I think it's better to have the algorithm power of a human being, so I'll solve the problem irregularly and write down the method I thought at that time as a memo.

Leetcode

Leet Code Table of Contents Starting from Zero

Last time Leet Code Day 29 "46. Permutations" starting from zero

Basically, I would like to solve the easy acceptance in descending order.

Twitter I'm doing it.

problem

234. Palindrome Linked List

You will be given a unidirectional linked list, so check if it is a palindrome.

Example 1:

Input: 1->2 Output: false

Example 2:

Input: 1->2->2->1 Output: true

solution

The easiest way is to return True if it matches the flipped list of the given linked list, or False if it doesn't.

# Definition for singly-linked list.
# class ListNode:
#     def __init__(self, val=0, next=None):
#         self.val = val
#         self.next = next
class Solution:
    def isPalindrome(self, head: ListNode) -> bool:
        value = []
        while head:
            value.append(head.val)
            head = head.next
        return value == value[::-1]
# Runtime: 92 ms, faster than 15.28% of Python3 online submissions for Palindrome Linked List.
# Memory Usage: 24.1 MB, less than 11.54% of Python3 online submissions for Palindrome Linked List.

I didn't have a little time this time, so I'll bring someone else's answer from discuss.

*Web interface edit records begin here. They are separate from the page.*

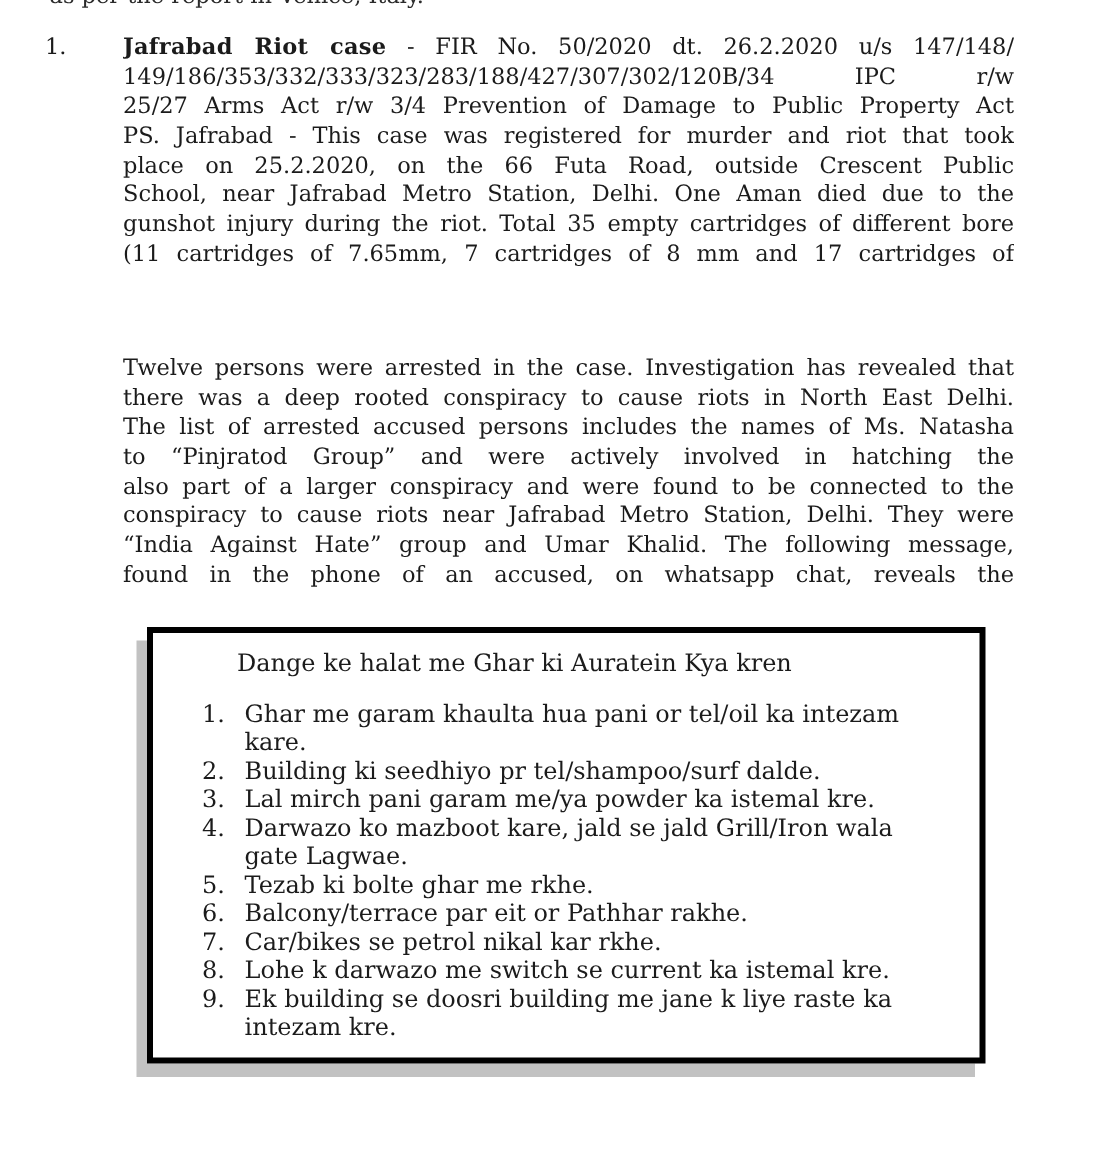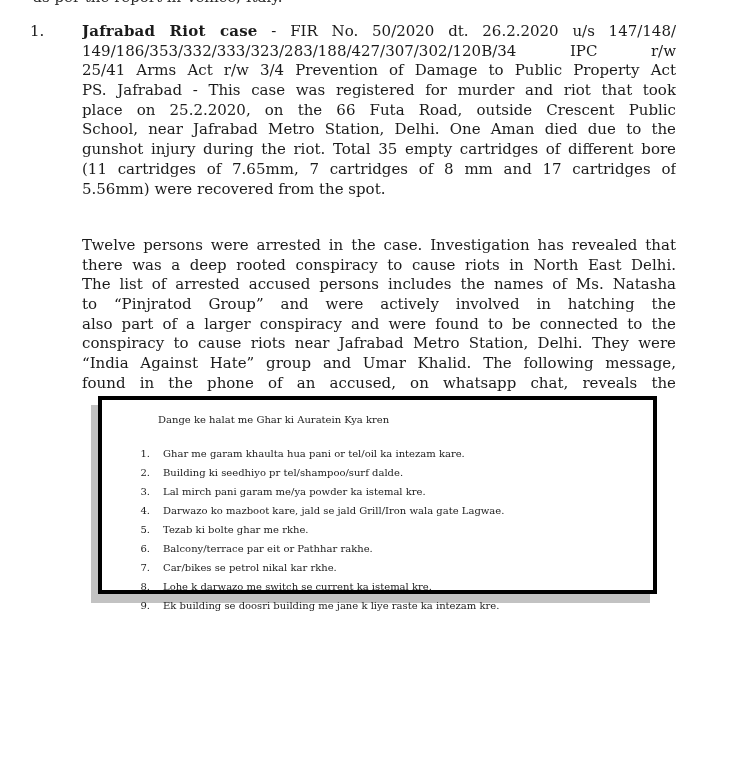"25/41 Arms Act r/w 3/4" span { text: 25/41 -> 25/27 }
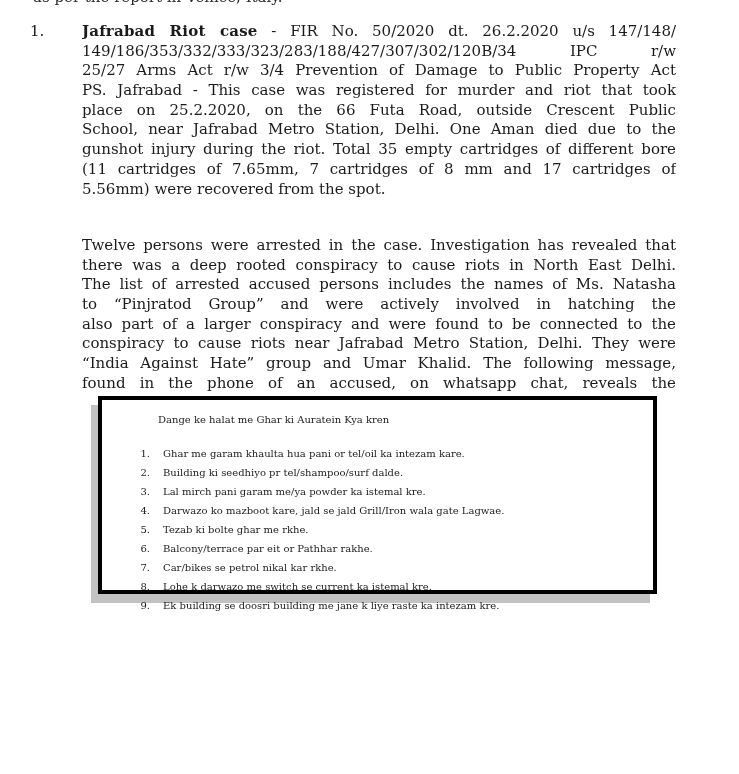"5.56mm) were recovered from the" div.jline { html: <div> <span>5.56mm) were recovered from the spot.</span> </div> -> none }
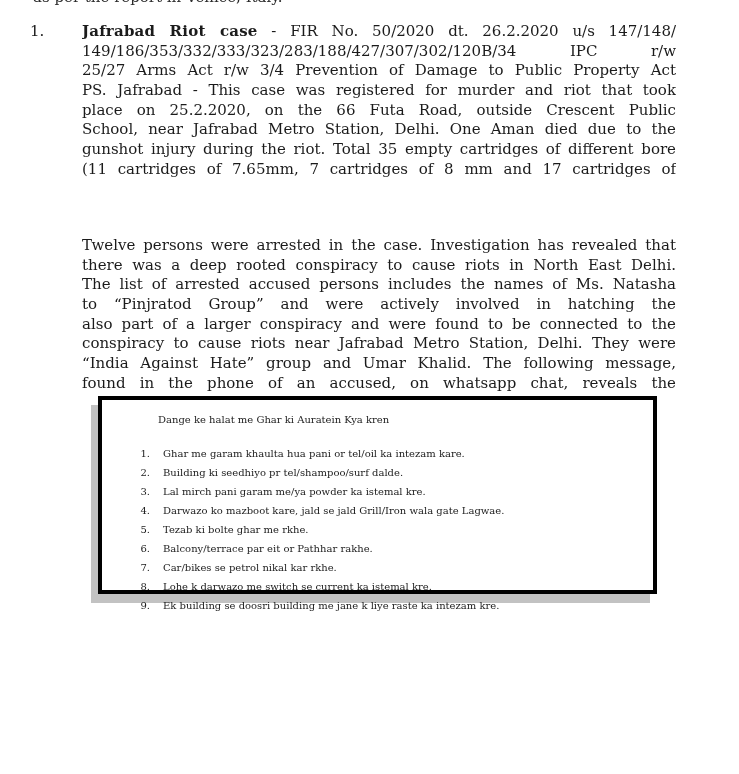"Dange ke halat me Ghar" .msg-box { font-size: 10px -> 16px; height: 198px -> 291px; top: 396px -> 418px }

For example, the answer to O (1).

# Definition for singly-linked list.
# class ListNode:
#     def __init__(self, val=0, next=None):
#         self.val = val
#         self.next = next
class Solution:
    def isPalindrome(self, head):
        rev = None
        fast = head
        while fast and fast.next:
            fast = fast.next.next
            rev, rev.next, head = head, rev, head.next
        tail = head.next if fast else head
        isPali = True
        while rev:
            isPali = isPali and rev.val == tail.val
            head, head.next, rev = rev, head, rev.next
            tail = tail.next
        return isPali
# Runtime: 92 ms, faster than 15.28% of Python3 online submissions for Palindrome Linked List.
# Memory Usage: 24.1 MB, less than 11.54% of Python3 online submissions for Palindrome Linked List.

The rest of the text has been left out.